The person who picked up the virus from the container likely passed it on to a second person at the hotel who sat near them as they traveled on the 9/11 northbound flight.
“This shows how complicated this virus can be and that it can be transmitted through surfaces.”
McElnay said that as a result of the outbreak, procedures at isolation facilities would be tightened.
“The Ministry of Health has now updated its infection prevention and control guide for facilities, so that all containers in public areas will now be left untouched and all trash must be securely sealed in plastic bags before disposal. in the containers ”.
McElnay said that while the cases in the resulting group included domestic contacts, “extensive contact tracing” did not reveal any other cases detected on the flight.
Dr Amanda Kvalsvig, an epidemiologist at the University of Otago, said a review of New Zealand’s isolation system should assess every step international travelers took until they arrived.
Without a secure border, there was an “unacceptable level of risk,” even in countries with relatively low community transmission, he said.
“If legal loopholes are left for the virus, we can be sure that sooner or later it will exploit them.”
Chronology (from the Ministry of Health):
- August 27: The flight arrives from India via Fiji, returnees are transferred to a managed isolation in Christchurch.
- August 30: Two people test positive on the third day and are transferred to quarantine.

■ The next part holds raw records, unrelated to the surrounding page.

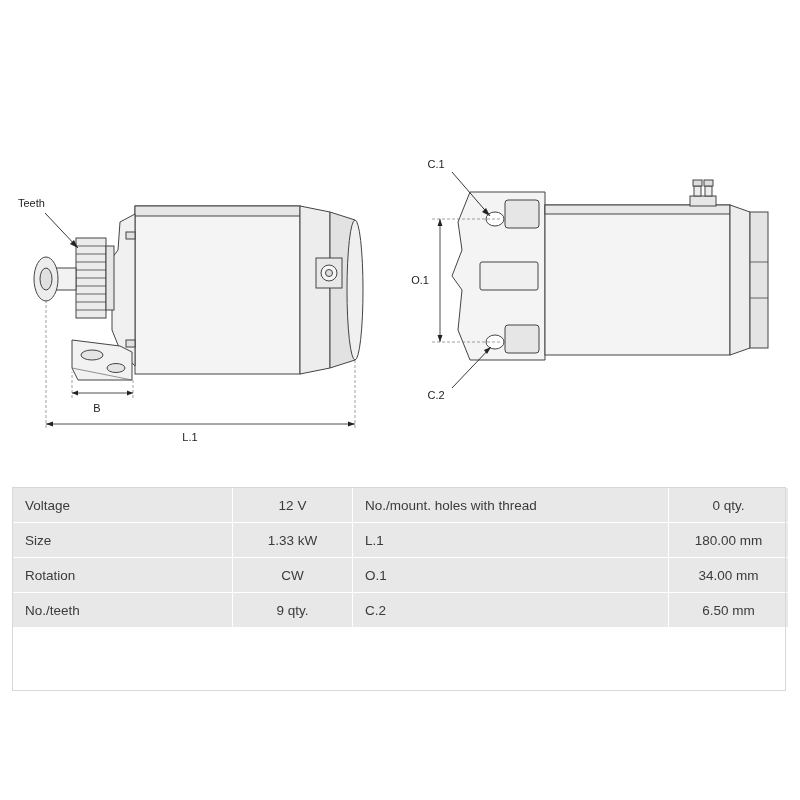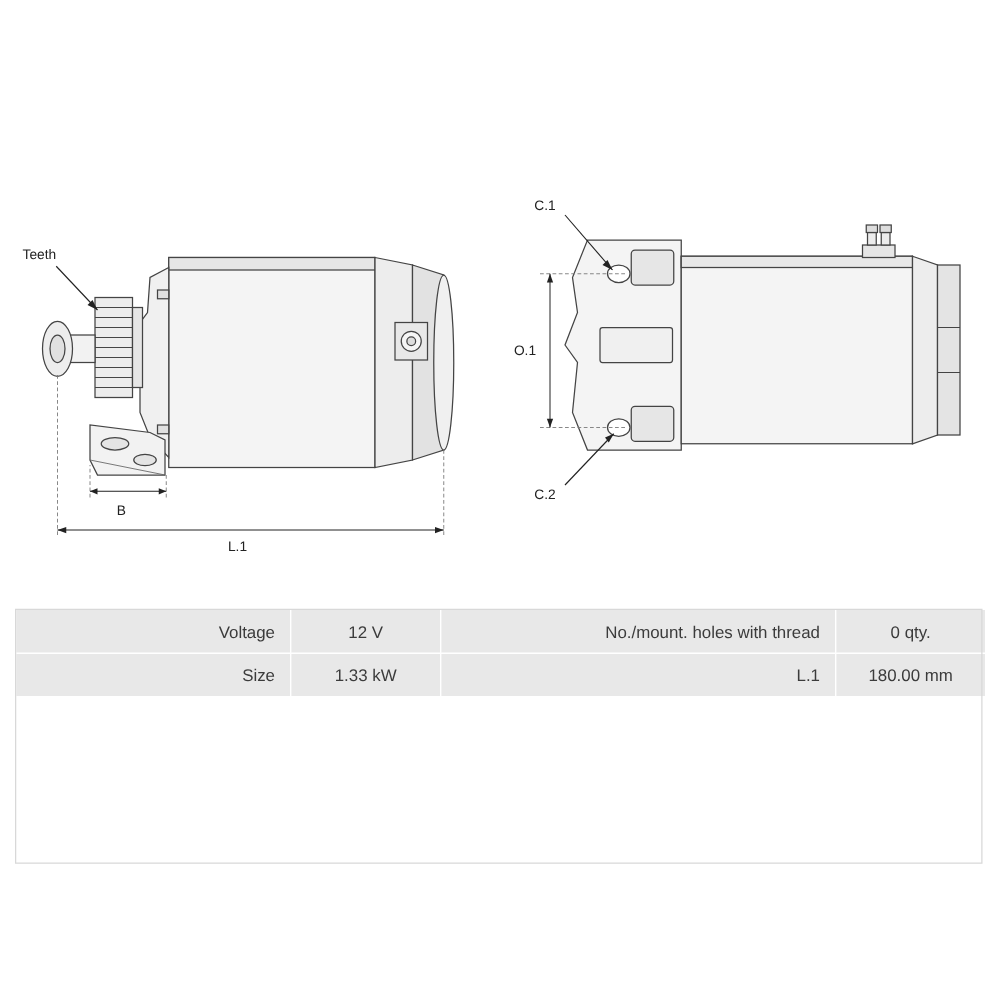--- a/index.html
+++ b/index.html
@@ -53,7 +53,6 @@
     overflow: hidden;
   }
   td.label {
-    text-align: right;
     background: #e3e3e3;
     color: #4a4a4a;
   }

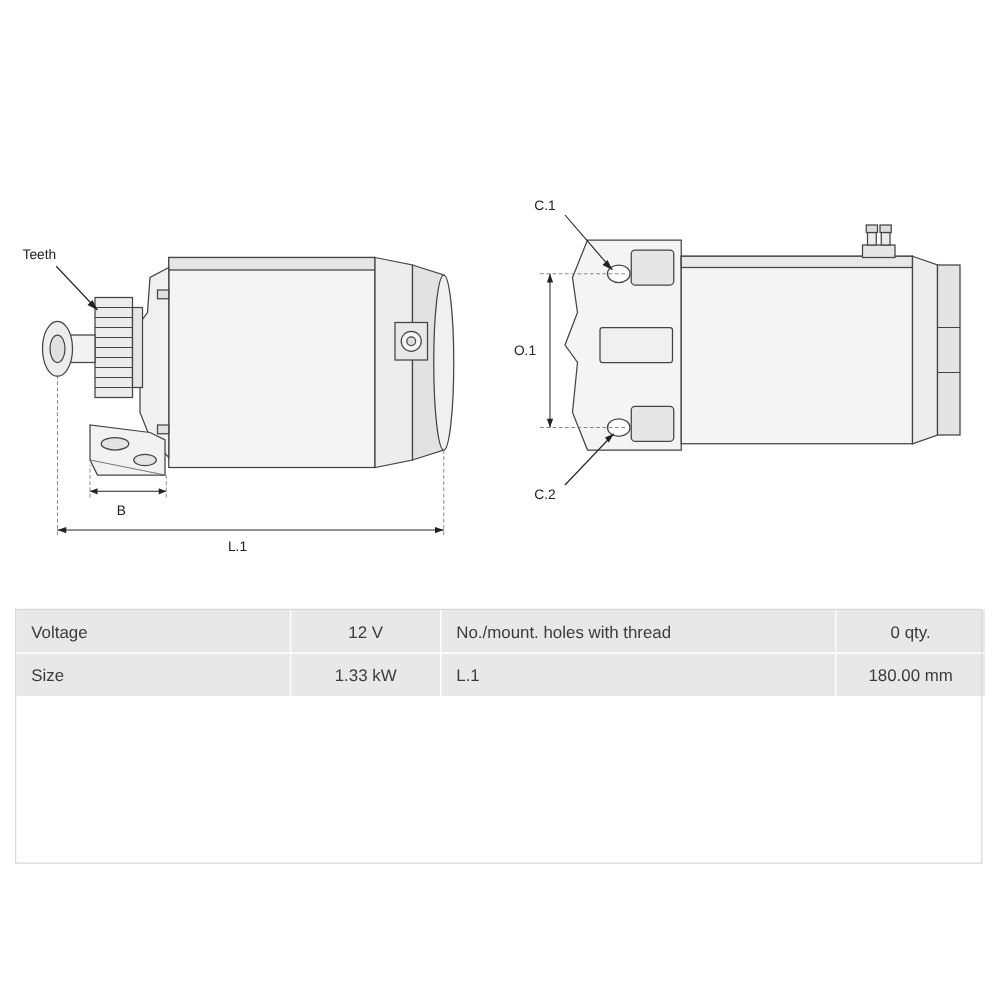--- a/index.html
+++ b/index.html
@@ -239,6 +239,12 @@
           <td class="label">L.1</td>
           <td class="value">180.00 mm</td>
         </tr>
+        <tr>
+          <td class="label">Rotation</td>
+          <td class="value">CW</td>
+          <td class="label">O.1</td>
+          <td class="value">34.00 mm</td>
+        </tr>
       </tbody>
     </table>
   </div>

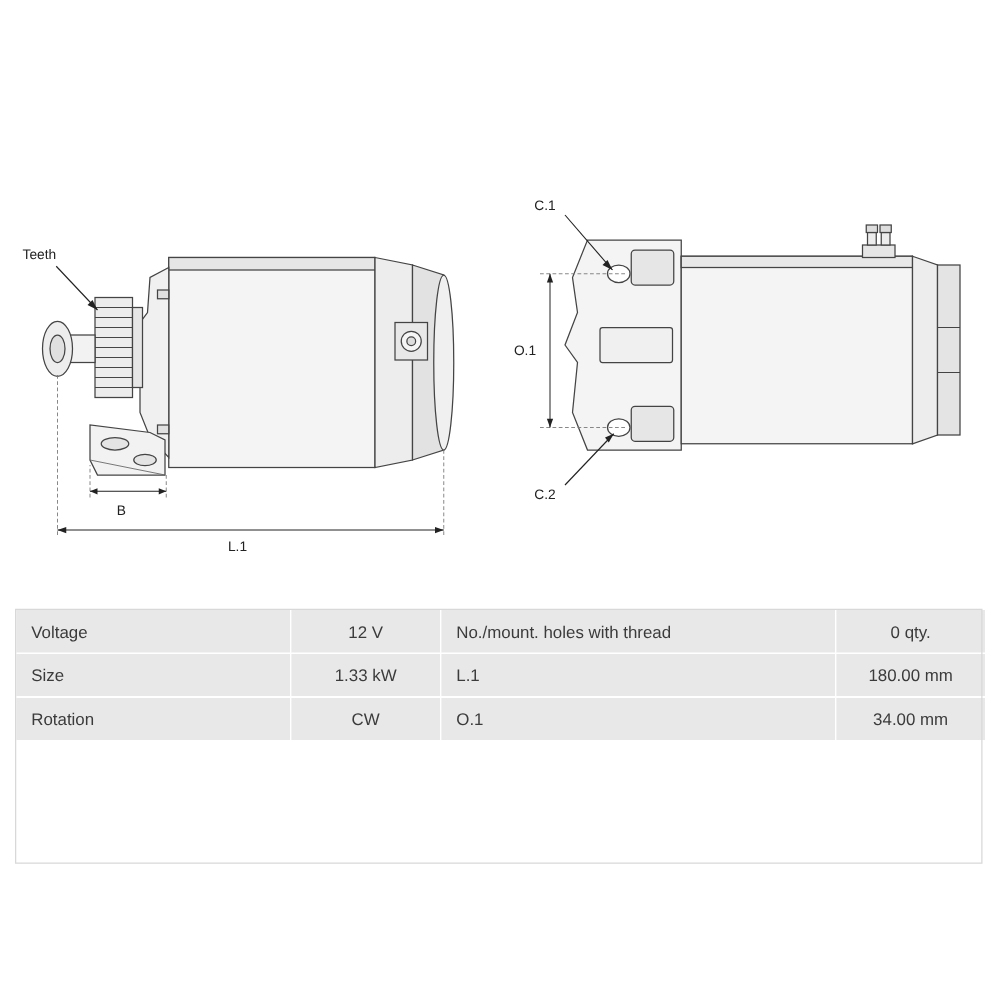--- a/index.html
+++ b/index.html
@@ -245,6 +245,12 @@
           <td class="label">O.1</td>
           <td class="value">34.00 mm</td>
         </tr>
+        <tr>
+          <td class="label">No./teeth</td>
+          <td class="value">9 qty.</td>
+          <td class="label">C.2</td>
+          <td class="value">6.50 mm</td>
+        </tr>
       </tbody>
     </table>
   </div>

One is believed to have been infected in India (1st person) and subsequently infected the other on the international flight (2nd person).
- September 10: The isolation case at Crowne Plaza tests positive for Covid-19 on the 12th and is transferred to quarantine (third person). This person, believed to have been infected by the first person on the international flight, was incubating the virus in her third-day test. This third person shared a common garbage can in the isolation hotel with a fourth person.
- September 11: Charter flight from Christchurch to Auckland. The fourth person and the child sat behind the fifth person.
- September 19: The fifth person tested positive for Covid-19.
- September 20: The fifth person’s two household contacts reported testing positive.
- September 23: Fourth person and child, and family contact, reported as positive.